■ How to complete this task ■
Exactly the lines from the line with "column hole 15 | position: 5 -> none" through the final line of the records below, both ends included, are to be set down. Do not include pictures.

■ Revision comparison data ■
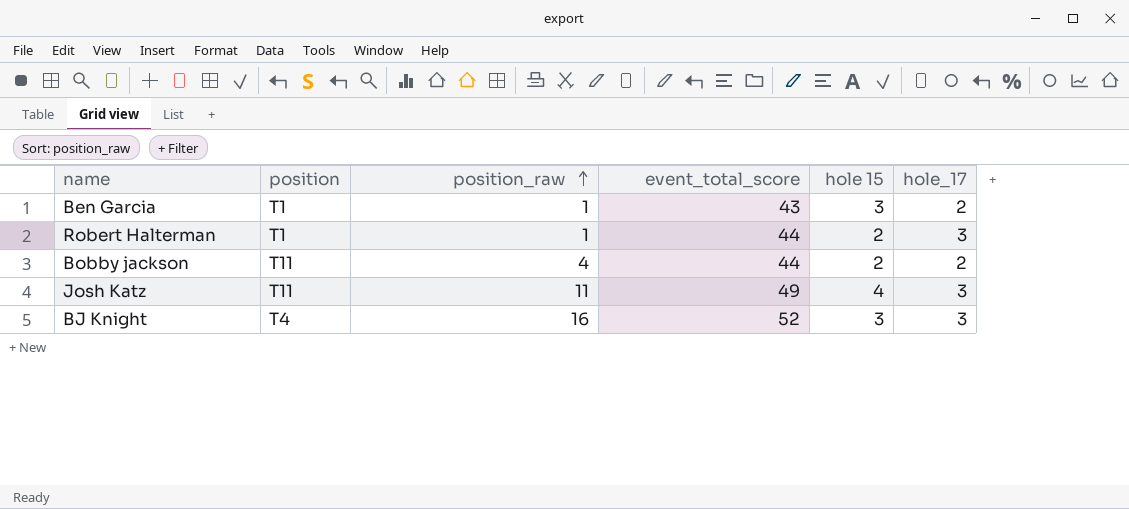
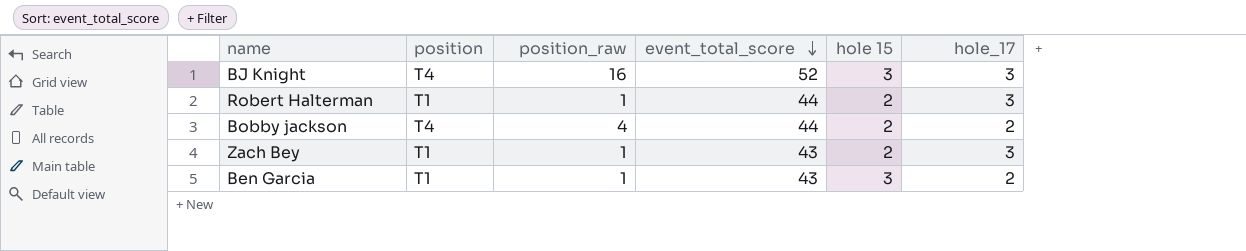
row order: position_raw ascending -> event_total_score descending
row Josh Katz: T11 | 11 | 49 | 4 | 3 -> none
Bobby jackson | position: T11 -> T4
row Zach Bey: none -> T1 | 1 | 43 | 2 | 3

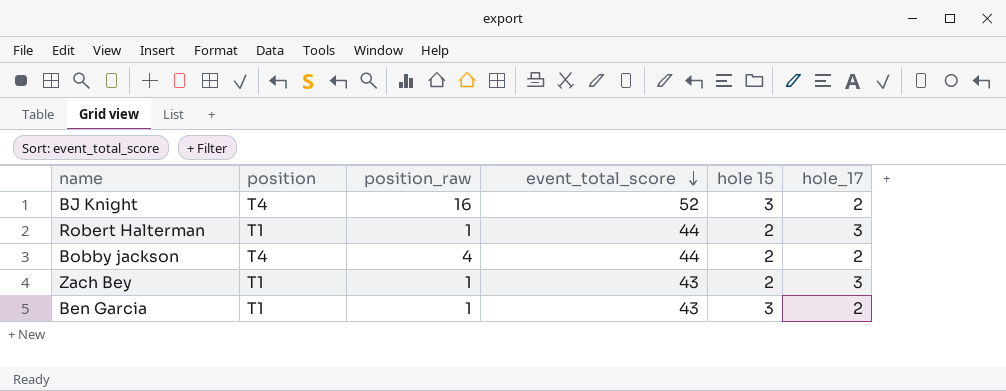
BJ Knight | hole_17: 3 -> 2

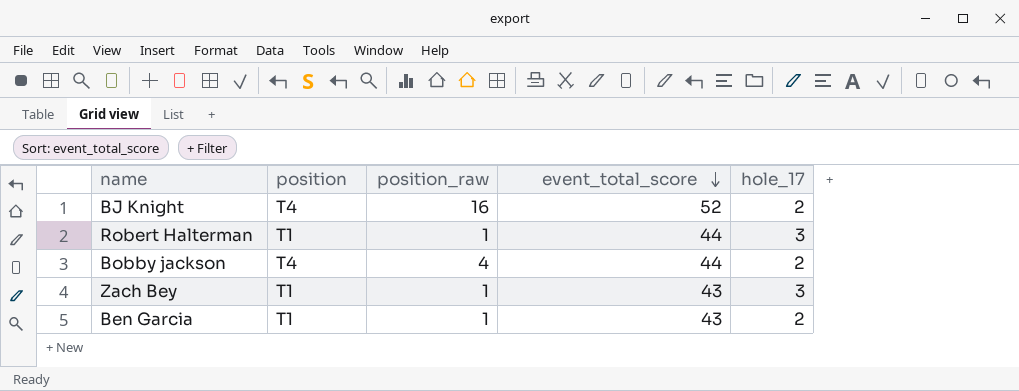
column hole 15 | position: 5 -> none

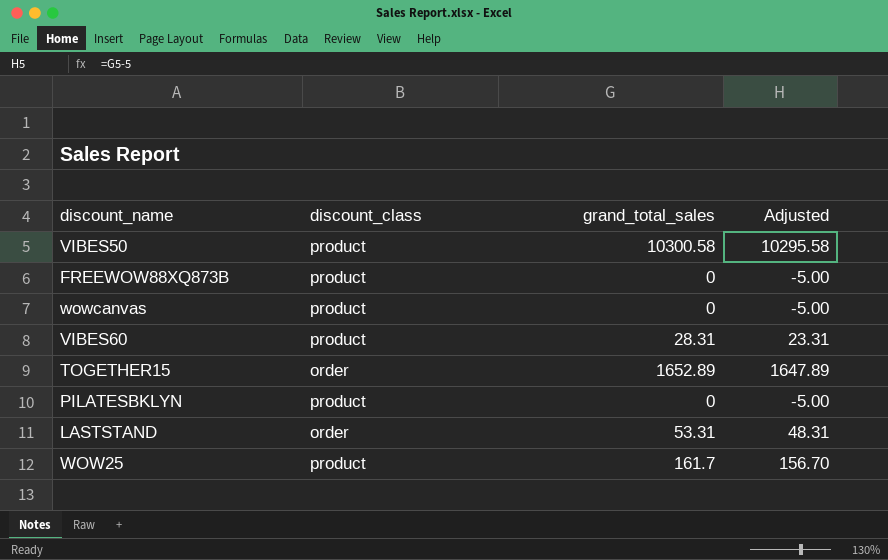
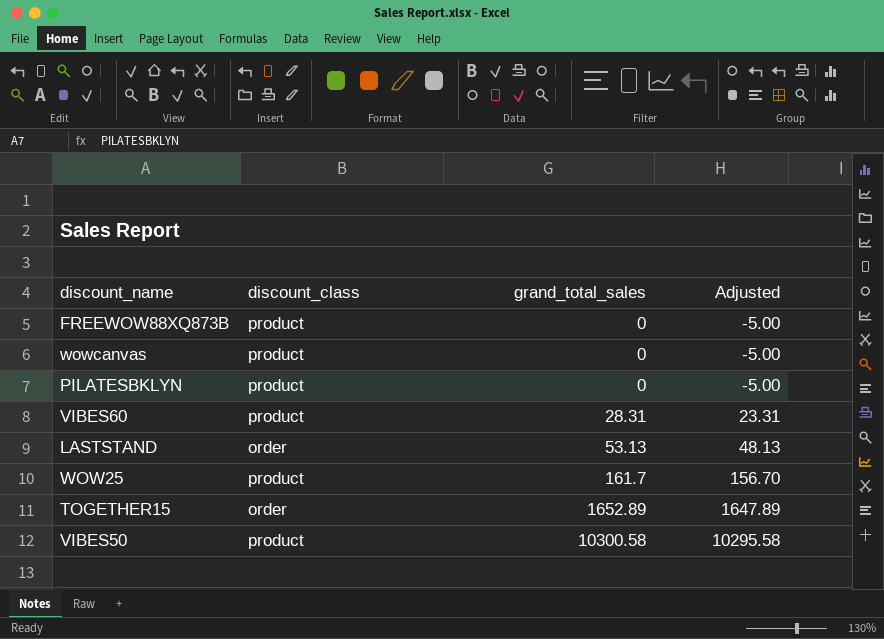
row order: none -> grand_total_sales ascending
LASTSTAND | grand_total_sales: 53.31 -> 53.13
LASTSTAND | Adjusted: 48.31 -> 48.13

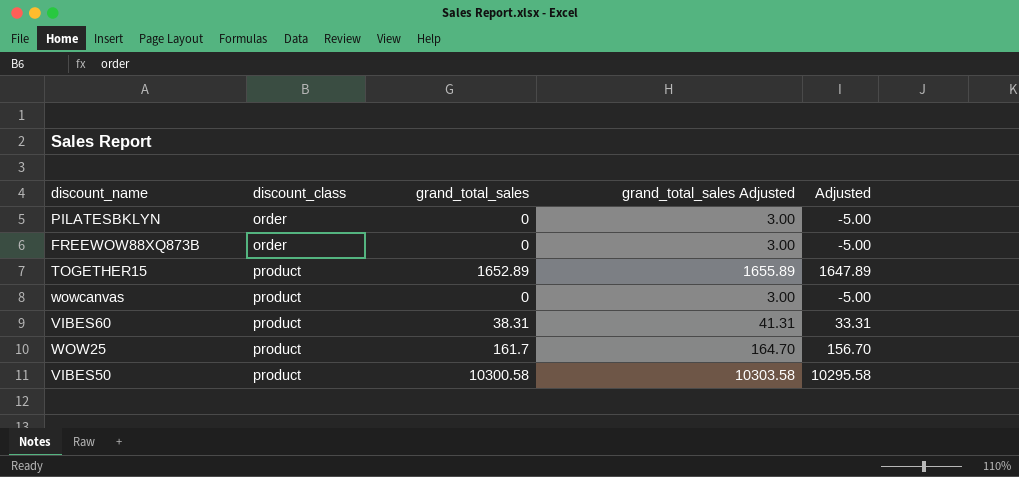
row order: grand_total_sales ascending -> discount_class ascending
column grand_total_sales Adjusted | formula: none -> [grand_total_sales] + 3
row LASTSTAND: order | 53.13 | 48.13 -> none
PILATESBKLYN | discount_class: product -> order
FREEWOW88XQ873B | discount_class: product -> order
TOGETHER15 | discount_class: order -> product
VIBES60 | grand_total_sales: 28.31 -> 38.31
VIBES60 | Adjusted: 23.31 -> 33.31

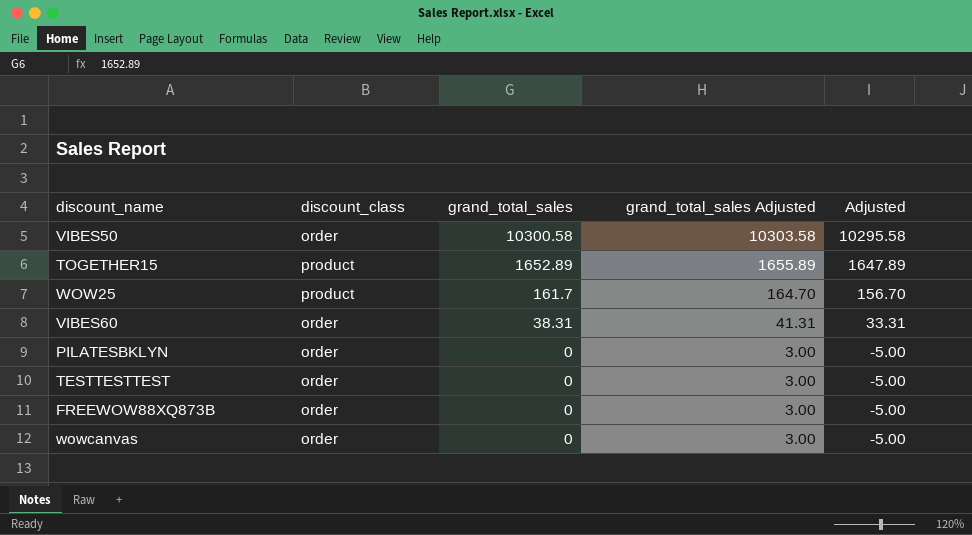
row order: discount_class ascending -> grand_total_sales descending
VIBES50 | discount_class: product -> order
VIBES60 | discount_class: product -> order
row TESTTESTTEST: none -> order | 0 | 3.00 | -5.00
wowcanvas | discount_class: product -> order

■ Answer to the exercise ■
column hole 15 | position: 5 -> none

row order: none -> grand_total_sales ascending
LASTSTAND | grand_total_sales: 53.31 -> 53.13
LASTSTAND | Adjusted: 48.31 -> 48.13

row order: grand_total_sales ascending -> discount_class ascending
column grand_total_sales Adjusted | formula: none -> [grand_total_sales] + 3
row LASTSTAND: order | 53.13 | 48.13 -> none
PILATESBKLYN | discount_class: product -> order
FREEWOW88XQ873B | discount_class: product -> order
TOGETHER15 | discount_class: order -> product
VIBES60 | grand_total_sales: 28.31 -> 38.31
VIBES60 | Adjusted: 23.31 -> 33.31

row order: discount_class ascending -> grand_total_sales descending
VIBES50 | discount_class: product -> order
VIBES60 | discount_class: product -> order
row TESTTESTTEST: none -> order | 0 | 3.00 | -5.00
wowcanvas | discount_class: product -> order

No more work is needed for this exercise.